El frío se fue convirtiendo en anécdota conforme pasaban los minutos. Dos horas de travesía. De momento sin signos de cansancio. Todo según lo previsto, aunque eso sí, sensación de tener hambre. Mini parada para tomar algo de bebida isotónica y a seguir el camino, siempre acompañado por Borja en el agua y por José Miguel desde la piragüa. El trazado no ofrecía complicaciones, una zodiac de Grupo Brotons marcaba la ruta. Difícil perderse pese a la inmensidad de mar que se se ve desde dentro del agua.

Tres horas braceando. Prácticamente el ecuador de la prueba. Los brazos empezaban a pesar pero todavía el dolor era soportable. El entrenamiento previo hizo su efecto y todo iba según lo planificado. El cuerpo pedía algo sólido en estos momentos. Aparte del hambre era necesario para evitar posibles rampas. Pequeño intercambio de impresiones con José Miguel y vuelta al trabajo. Después de tres horas el tiempo de avituallamiento conviene que sea mínimo. Volver a arrancar los hombros cuesta.

Cuatro horas y la costa ya se divisaba con mayor claridad. Es sin duda uno de los mejores momentos de la travesía, ver que el horizonte va tomando forma y se empiezan a distinguir los edificios. Los brazos se convierten en losas y las sensaciones son horribles. El viento comenzaba a soplar y los kilómetros que quedaban prometían ser duros. Las corrientes de agua fría eran un infierno. En ese momento me planteé coger el neopreno. Sólo en esa ocasión.

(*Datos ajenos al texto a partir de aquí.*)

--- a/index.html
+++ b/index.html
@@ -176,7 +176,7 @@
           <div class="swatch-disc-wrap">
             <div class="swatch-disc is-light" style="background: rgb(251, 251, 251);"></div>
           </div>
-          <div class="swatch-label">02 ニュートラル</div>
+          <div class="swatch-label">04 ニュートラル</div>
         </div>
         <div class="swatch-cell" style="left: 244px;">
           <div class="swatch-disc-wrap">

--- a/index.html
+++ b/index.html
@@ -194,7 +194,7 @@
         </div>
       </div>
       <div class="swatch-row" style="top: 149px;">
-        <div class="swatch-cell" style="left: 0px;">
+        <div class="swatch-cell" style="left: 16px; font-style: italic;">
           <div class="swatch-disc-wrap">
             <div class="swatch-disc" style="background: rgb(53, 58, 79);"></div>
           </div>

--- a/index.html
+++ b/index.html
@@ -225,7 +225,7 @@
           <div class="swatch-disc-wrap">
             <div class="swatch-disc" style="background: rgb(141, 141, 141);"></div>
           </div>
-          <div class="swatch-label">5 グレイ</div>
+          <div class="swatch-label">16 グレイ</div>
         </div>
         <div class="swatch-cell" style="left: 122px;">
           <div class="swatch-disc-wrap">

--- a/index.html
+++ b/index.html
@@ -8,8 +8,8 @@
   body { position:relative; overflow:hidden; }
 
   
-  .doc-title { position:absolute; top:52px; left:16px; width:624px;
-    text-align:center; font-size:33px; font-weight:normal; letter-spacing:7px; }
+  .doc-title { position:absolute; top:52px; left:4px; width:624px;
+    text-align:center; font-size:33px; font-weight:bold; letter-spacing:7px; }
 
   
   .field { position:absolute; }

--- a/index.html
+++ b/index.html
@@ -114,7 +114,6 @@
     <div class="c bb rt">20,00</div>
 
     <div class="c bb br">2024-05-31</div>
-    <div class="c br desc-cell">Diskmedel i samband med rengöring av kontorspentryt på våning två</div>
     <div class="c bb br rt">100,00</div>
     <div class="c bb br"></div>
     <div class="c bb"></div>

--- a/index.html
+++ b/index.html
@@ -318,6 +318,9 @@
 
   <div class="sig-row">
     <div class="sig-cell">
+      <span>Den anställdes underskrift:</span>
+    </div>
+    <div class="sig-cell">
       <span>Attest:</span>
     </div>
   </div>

El reloj marcaba cinco horas desde la salida. Mezcla de hambre, cansancio, sed, intenso dolor pero al mismo tiempo consciente de que que quedaba el último esfuerzo. El más duro. El mar comenzó a agitarse. Por la cabeza pasaba de todo en esos difíciles momentos pero una imagen por encima de todas: el ansia de ver el arco de meta. Isla Marina y no podía estar muy lejos. Sólo 50 minutos más. El tercer puesto lo recompensó todo.